#### Problem to solve
All lines that hold the string "caption" should be copied. Find them in the listing below.

#### Given entries
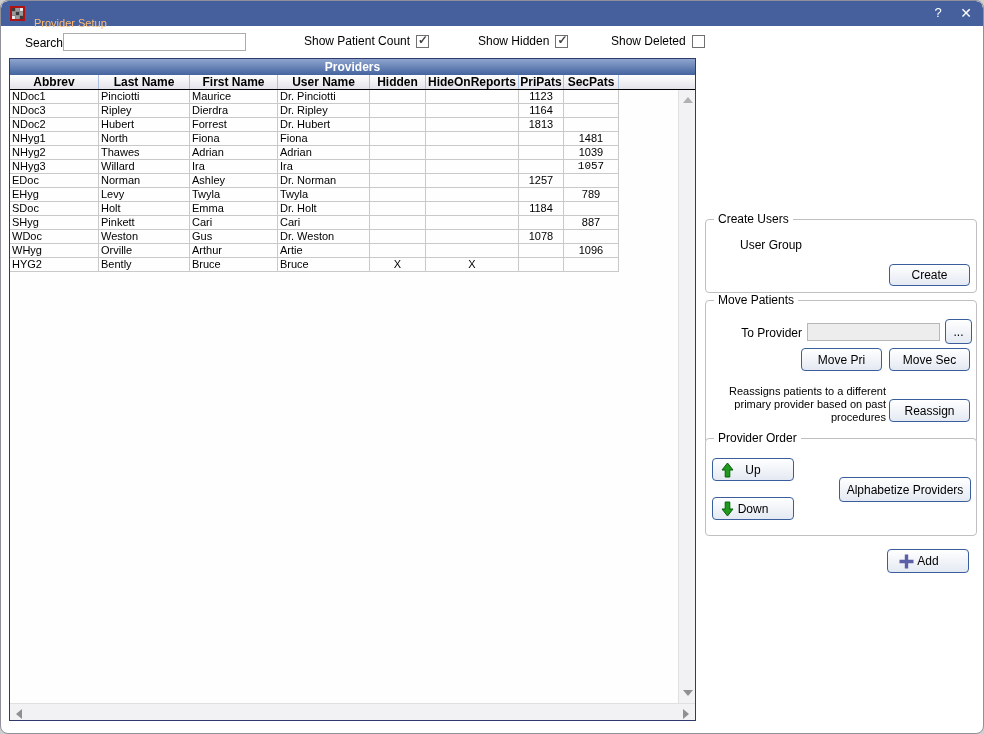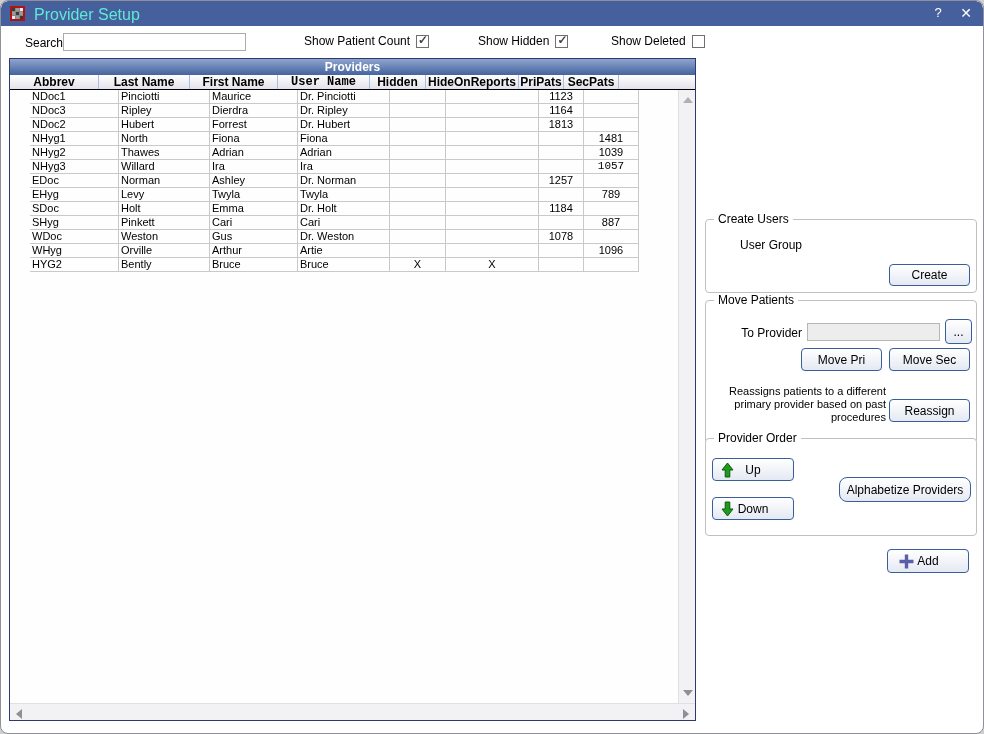--- a/index.html
+++ b/index.html
@@ -10,21 +10,21 @@
   *{box-sizing:border-box;margin:0;padding:0;font-family:"Liberation Sans",sans-serif;}
   body{background:#cfcfcf;}
   .window{position:relative;width:984px;height:734px;background:#fff;border:1px solid #90909a;
     border-radius:8px;overflow:hidden;}
   
   .titlebar{position:absolute;top:0;left:0;right:0;height:25px;background:var(--titlebar);
     display:flex;align-items:center;border-radius:7px 7px 0 0;}
   .appicon{position:absolute;left:9px;top:5px;width:15px;height:15px;border:2px solid #b11212;
     background:#888;display:grid;grid-template-columns:1fr 1fr 1fr;grid-template-rows:1fr 1fr 1fr;gap:1px;}
   .appicon i{display:block;}
-  .title-text{position:absolute;left:33px;top:5px;color:#5eead4;font-size:16px;}
+  .title-text{position:absolute;left:33px;top:16px;color:#fdba74;font-size:11px;}
   .tb-btn{position:absolute;top:3px;width:22px;height:18px;color:#fff;font-size:13px;
     text-align:center;line-height:18px;cursor:default;}
   .tb-help{left:926px;}
   .tb-close{left:954px;font-size:14px;}
   
   .search-label{position:absolute;left:24px;top:35px;font-size:12px;}
   .search-input{position:absolute;left:62px;top:32px;width:183px;height:18px;border:1px solid #ababab;
     background:#fff;font-size:12px;padding:0 3px;outline:none;}
   .checkfield{position:absolute;top:33px;display:flex;align-items:center;font-size:12px;}
   .cf-1{left:303px;}.cf-2{left:477px;}.cf-3{left:610px;}
@@ -34,21 +34,21 @@
   
   .gridbox{position:absolute;left:8px;top:57px;width:687px;height:663px;border:1px solid var(--grid-border);
     background:#fdfdfe;}
   .grid-caption{height:16px;background:linear-gradient(var(--caption-top),var(--caption-bottom));
     color:#fff;font-size:12px;font-weight:bold;text-align:center;line-height:16px;}
   .grid-head{height:15px;display:flex;background:linear-gradient(#ffffff,#e2e2ea);
     border-bottom:1px solid #000;}
   .grid-head span{display:block;height:100%;font-size:12px;font-weight:bold;text-align:center;
     line-height:14px;border-right:1px solid var(--header-sep);overflow:hidden;white-space:nowrap;}
   .grid-body{position:absolute;top:31px;left:0;right:17px;bottom:17px;overflow:hidden;background:#fdfefd;}
-  .grow{display:flex;height:14px;margin-left:20px;}
+  .grow{display:flex;height:14px;}
   .grow span{display:block;height:100%;font-size:11px;line-height:13px;border-right:1px solid #c9c9c9;
     border-bottom:1px solid #c9c9c9;overflow:hidden;white-space:nowrap;padding:0 2px;}
   
   .vscroll{position:absolute;top:31px;right:0;bottom:17px;width:17px;background:#f2f2f5;border-left:1px solid #e0e0e3;}
   .hscroll{position:absolute;bottom:0;left:0;right:0;height:17px;background:#f2f2f5;border-top:1px solid #e0e0e3;}
   .tri{position:absolute;width:0;height:0;}
   .tri-up{left:4px;top:7px;border-left:5px solid transparent;border-right:5px solid transparent;border-bottom:6px solid #b0b0b4;}
   .tri-down{left:4px;bottom:7px;border-left:5px solid transparent;border-right:5px solid transparent;border-top:6px solid #8f8f94;}
   .tri-left{left:6px;top:5px;border-top:5px solid transparent;border-bottom:5px solid transparent;border-right:6px solid #8f8f94;}
   .tri-right{right:6px;top:5px;border-top:5px solid transparent;border-bottom:5px solid transparent;border-left:6px solid #8f8f94;}
@@ -69,21 +69,21 @@
   .dis-input{position:absolute;left:101px;top:22px;width:133px;height:18px;background:#ededee;
     border:1px solid #b7b7ba;font-size:12px;padding:0 3px;}
   .reassign-text{position:absolute;left:8px;top:84px;width:172px;font-size:11px;line-height:13px;text-align:right;}
   .btn-create{left:183px;top:44px;width:81px;height:22px;}
   .btn-browse{left:239px;top:18px;width:27px;height:25px;}
   .btn-movepri{left:95px;top:47px;width:81px;height:23px;}
   .btn-movesec{left:183px;top:47px;width:81px;height:23px;}
   .btn-reassign{left:183px;top:98px;width:81px;height:23px;}
   .btn-up{left:6px;top:19px;width:82px;height:23px;}
   .btn-down{left:6px;top:58px;width:82px;height:23px;}
-  .btn-alpha{left:133px;top:38px;width:132px;height:25px;border-radius:8px;}
+  .btn-alpha{left:133px;top:38px;width:132px;height:25px;}
   .btn-add{left:886px;top:548px;width:82px;height:24px;}
   .btn .lefticon{position:absolute;left:8px;top:3px;}
 </style>
 </head>
 <body>
 
 <div class="window">
 
   <div class="titlebar">
     <span class="appicon">
@@ -116,21 +116,21 @@
     <span>Show Deleted</span>
     <span class="cb"></span>
   </div>
 
   <div class="gridbox">
     <div class="grid-caption">Providers</div>
     <div class="grid-head" id="grid-head">
         <span style="width: 89px;">Abbrev</span>
         <span style="width: 91px;">Last Name</span>
         <span style="width: 88px;">First Name</span>
-        <span style="width: 92px; font-family: Liberation Mono, monospace;">User Name</span>
+        <span style="width: 92px;">User Name</span>
         <span style="width: 56px;">Hidden</span>
         <span style="width: 93px;">HideOnReports</span>
         <span style="width: 45px;">PriPats</span>
         <span style="width: 55px;">SecPats</span>
       </div>
     <div class="grid-body" id="grid-body">
         <div class="grow">
           <span style="width: 89px;">NDoc1</span>
           <span style="width: 91px;">Pinciotti</span>
           <span style="width: 88px;">Maurice</span>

#### Answer section
   .grid-caption{height:16px;background:linear-gradient(var(--caption-top),var(--caption-bottom));
     <div class="grid-caption">Providers</div>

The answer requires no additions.